• Work instructions: When copying the data below, keep only the lines from the one with "total: 1201.29 -> 875.34" through the one with "subtotal: 47232.00 -> 49830.00", word for word, and skip the pictures.

• Extracted records:
━━━━━━━━━━━━━━━━

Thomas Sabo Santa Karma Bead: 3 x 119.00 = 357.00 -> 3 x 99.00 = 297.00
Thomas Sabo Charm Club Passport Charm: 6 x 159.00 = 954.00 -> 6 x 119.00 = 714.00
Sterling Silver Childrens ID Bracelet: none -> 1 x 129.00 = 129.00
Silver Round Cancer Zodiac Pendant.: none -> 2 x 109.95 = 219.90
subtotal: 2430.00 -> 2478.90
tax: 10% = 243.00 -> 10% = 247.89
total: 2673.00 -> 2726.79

━━━━━━━━━━━━━━━━

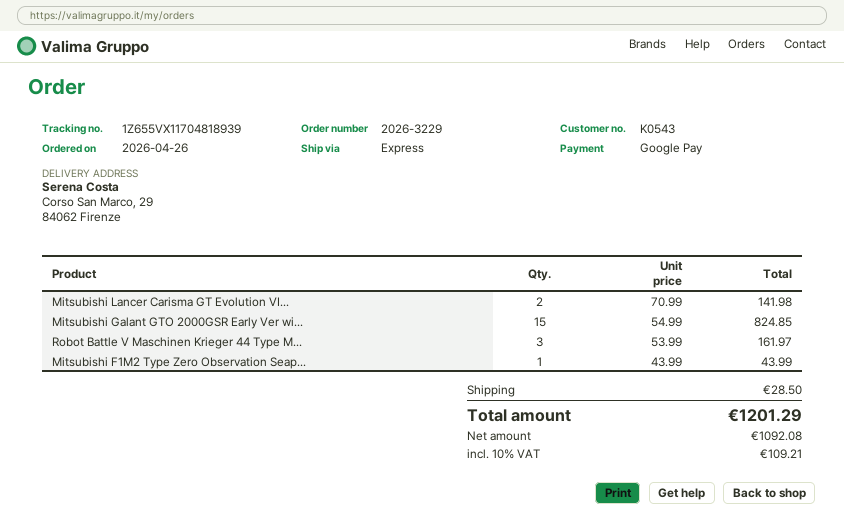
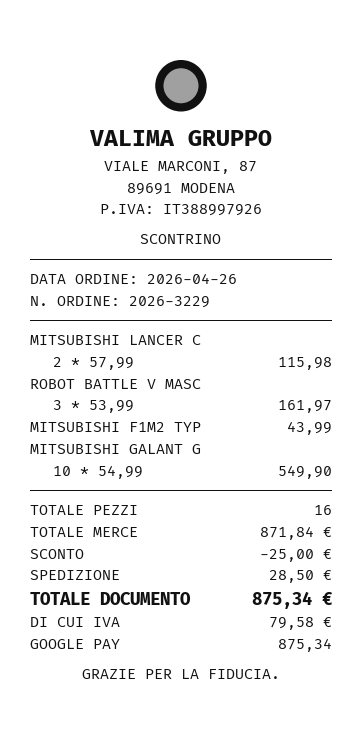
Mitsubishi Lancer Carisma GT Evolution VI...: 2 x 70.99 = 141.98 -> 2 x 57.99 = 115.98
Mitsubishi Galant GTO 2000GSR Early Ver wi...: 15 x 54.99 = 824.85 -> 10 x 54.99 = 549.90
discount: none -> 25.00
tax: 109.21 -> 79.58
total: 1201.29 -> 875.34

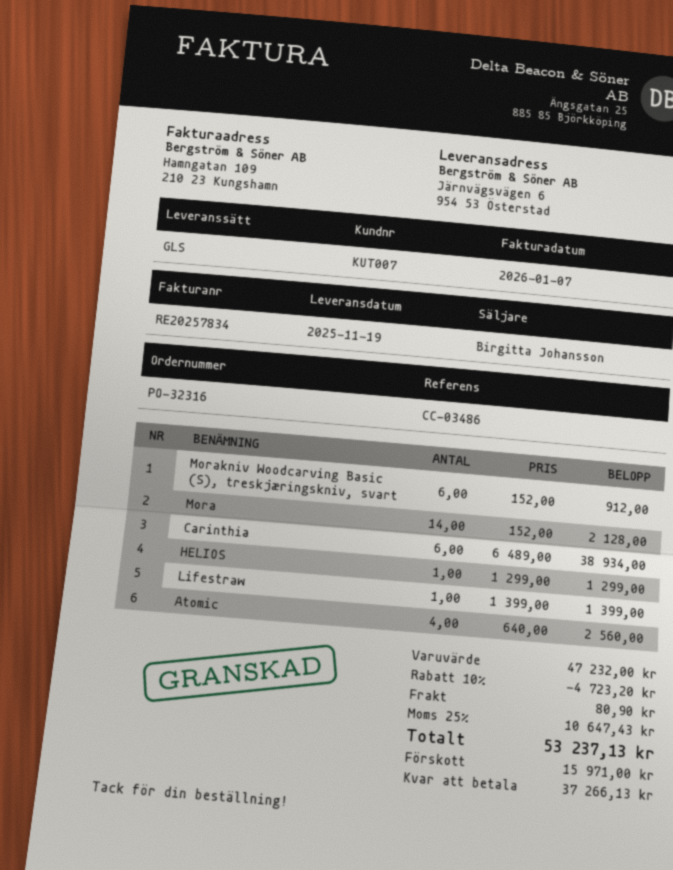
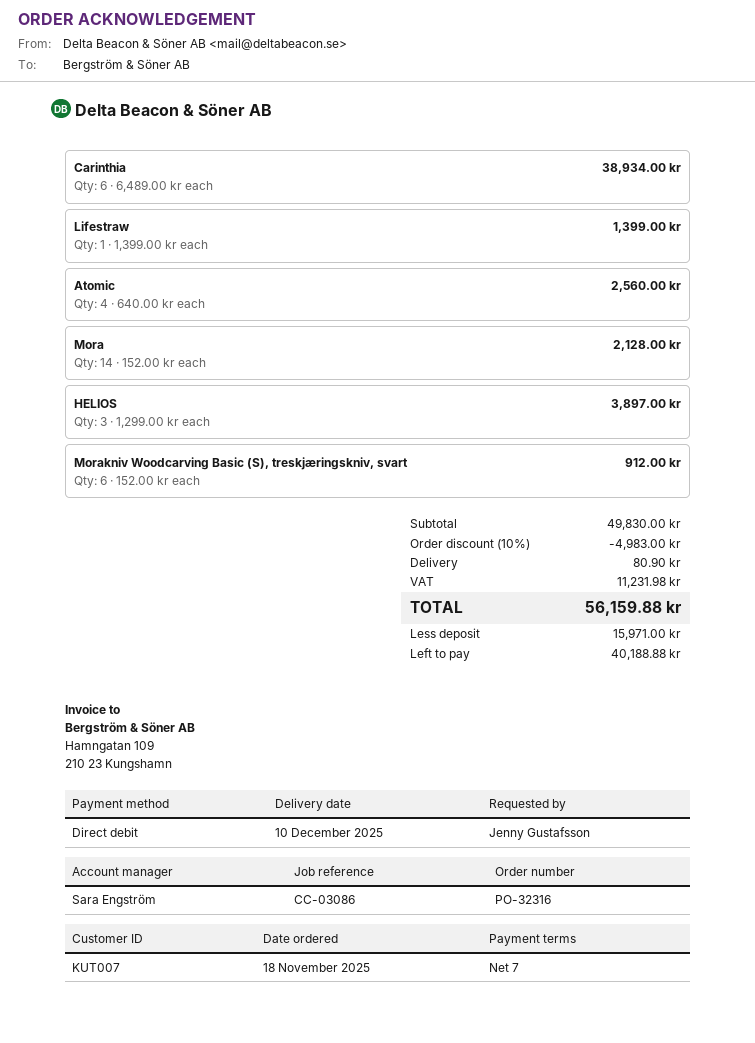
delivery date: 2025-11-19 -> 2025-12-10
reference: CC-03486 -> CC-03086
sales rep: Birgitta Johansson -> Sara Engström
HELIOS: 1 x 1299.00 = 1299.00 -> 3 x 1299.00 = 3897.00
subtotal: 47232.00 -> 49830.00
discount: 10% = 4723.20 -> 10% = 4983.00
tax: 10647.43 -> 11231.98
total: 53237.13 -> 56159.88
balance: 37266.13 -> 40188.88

━━━━━━━━━━━━━━━━

• The completed task:
total: 1201.29 -> 875.34

delivery date: 2025-11-19 -> 2025-12-10
reference: CC-03486 -> CC-03086
sales rep: Birgitta Johansson -> Sara Engström
HELIOS: 1 x 1299.00 = 1299.00 -> 3 x 1299.00 = 3897.00
subtotal: 47232.00 -> 49830.00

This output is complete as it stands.